La requête a été communiquée au préfet des Alpes-Maritimes qui n’a pas produit de mémoire en défense mais des pièces complémentaires, lesquelles ont été enregistrées le 12 septembre 2024.Vu les autres pièces du dossier ; Vu :
le code de l’entrée et du séjour des étrangers et du droit d’asile ;
le code de justice administrative ;
Vu la décision par laquelle la présidente du tribunal a désigné Mme Chevalier-Aubert, vice-président, pour statuer sur les demandes de référé.
Considérant ce qui suit :
M. A... B..., ressortissant russe né en 1984, demande au juge des référés, saisi sur le fondement des dispositions de l’article L. 521-3 du code de justice administrative, d’enjoindre au préfet des Alpes-Maritimes de lui délivrer, une convocation aux fins de dépôt d’une demande de titre de séjour avant le 17 septembre 2024.

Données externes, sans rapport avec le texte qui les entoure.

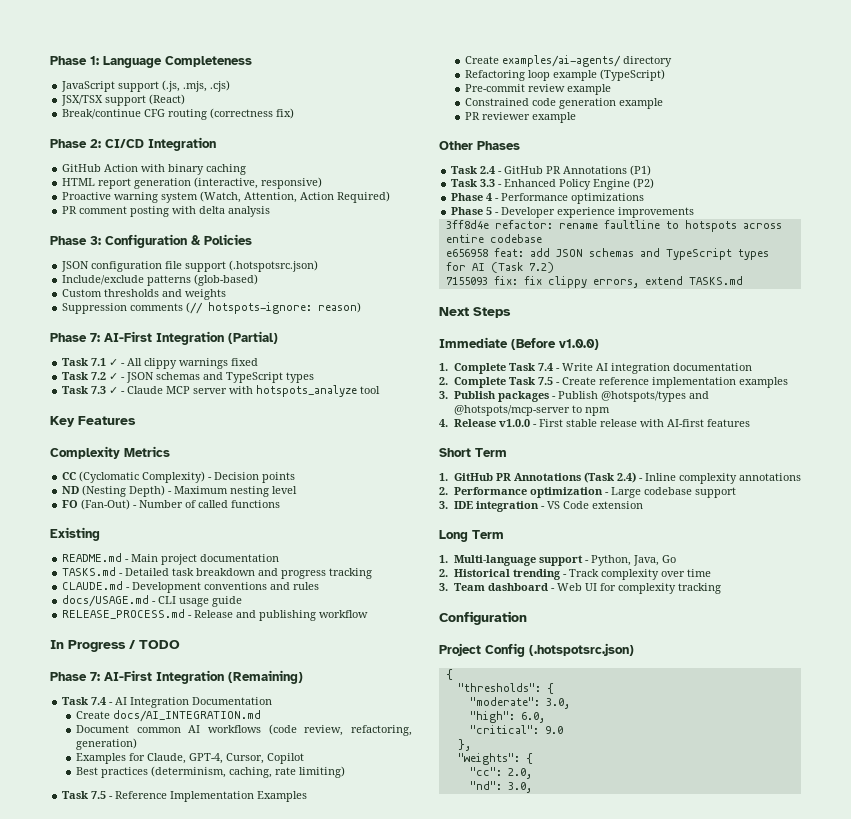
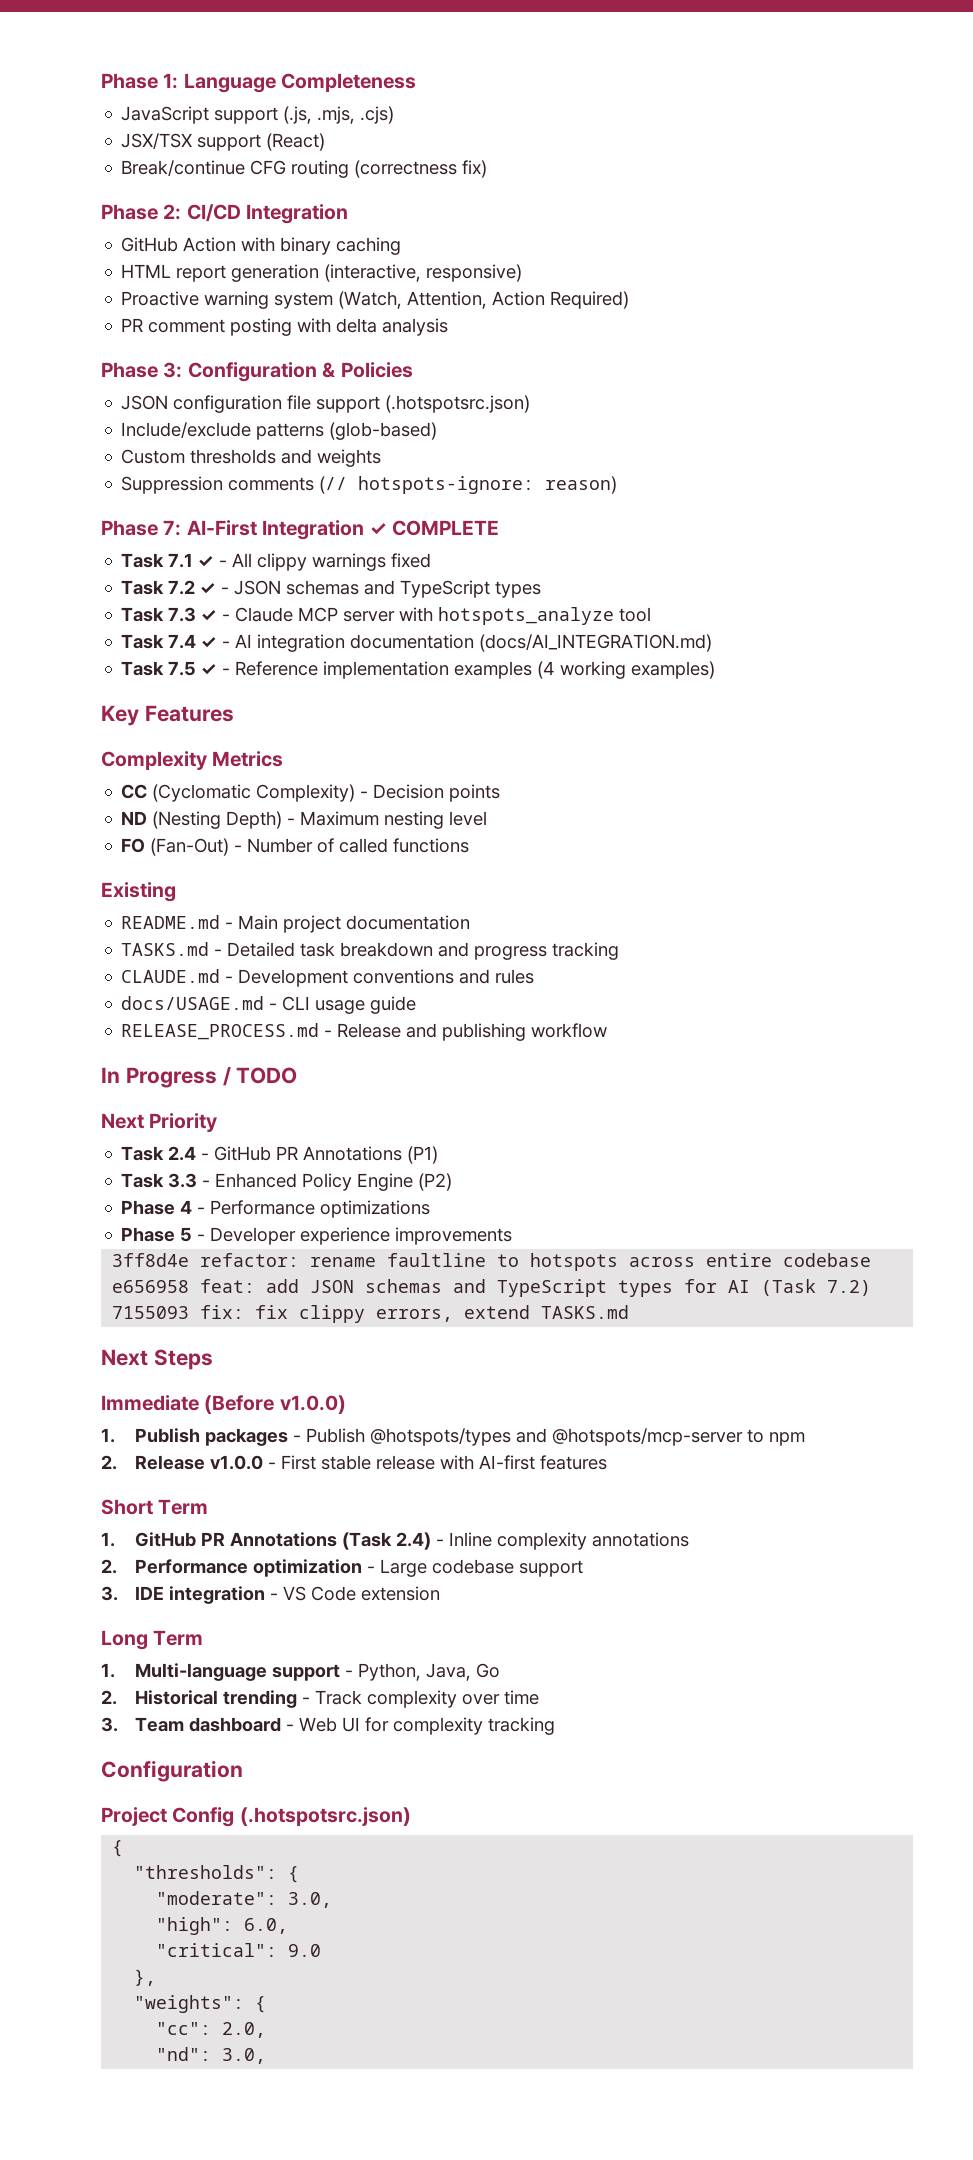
- Phase 7: AI-First Integration (Partial)
+ Phase 7: AI-First Integration ✓ COMPLETE
+ Task 7.4 ✓ - AI integration documentation (docs/AI_INTEGRATION.md)
+ Task 7.5 ✓ - Reference implementation examples (4 working examples)
- Phase 7: AI-First Integration (Remaining)
- Task 7.4 - AI Integration Documentation
- Create docs/AI_INTEGRATION.md
- Document common AI workflows (code review, refactoring, generation)
- Examples for Claude, GPT-4, Cursor, Copilot
- Best practices (determinism, caching, rate limiting)
- Task 7.5 - Reference Implementation Examples
- Create examples/ai-agents/ directory
- Refactoring loop example (TypeScript)
- Pre-commit review example
- Constrained code generation example
- PR reviewer example
- Other Phases
+ Next Priority
- 1. Complete Task 7.4 - Write AI integration documentation
- 2. Complete Task 7.5 - Create reference implementation examples
- 3. Publish packages - Publish @hotspots/types and @hotspots/mcp-server to npm
+ 1. Publish packages - Publish @hotspots/types and @hotspots/mcp-server to npm
- 4. Release v1.0.0 - First stable release with AI-first features
+ 2. Release v1.0.0 - First stable release with AI-first features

Sur les conclusions présentées sur le fondement des dispositions de l’article L. 521-3 du code de justice administrative :
Aux termes de l’article L. 511-1 du code de justice administrative : « Le juge des référés statue par des mesures qui présentent un caractère provisoire (…) ». Aux termes de l’article L. 521-3 de ce code : « En cas d'urgence et sur simple requête qui sera recevable même en l'absence de décision administrative préalable, le juge des référés peut ordonner toutes autres mesures utiles sans faire obstacle à l'exécution d'aucune décision administrative ».
Il résulte des pièces produites par le préfet des Alpes-Maritimes que M. B... est actuellement titulaire d’un récépissé valable jusqu’au 17 mars 2025 faisant suite à l’enregistrement de sa demande de renouvellement. Dans ces conditions, les conclusions de sa requête tendant à ce qu’il soit enjoint au préfet de le convoquer aux fins de dépôt d’une telle demande sont dépourvues d’objet. Par suite, il n’y a pas lieu d’y statuer.
O R D O N N E :
Article 1er : Il n’y a pas lieu de statuer sur les conclusions présentées par M. B....
Article 2 : La présente ordonnance sera notifiée à M. A... B..., et au ministre de l’intérieur.
Copie en sera adressée au préfet des Alpes-Maritimes. Fait à Nice, le 15 octobre 2024.
La juge des référés,
signé
V. Chevalier-Aubert
La République mande et ordonne au ministre de l’intérieur en ce qui le concerne ou à tous commissaires de justice à ce requis en ce qui concerne les voies de droit commun contre les parties privées, de pourvoir à l’exécution de la présente décision.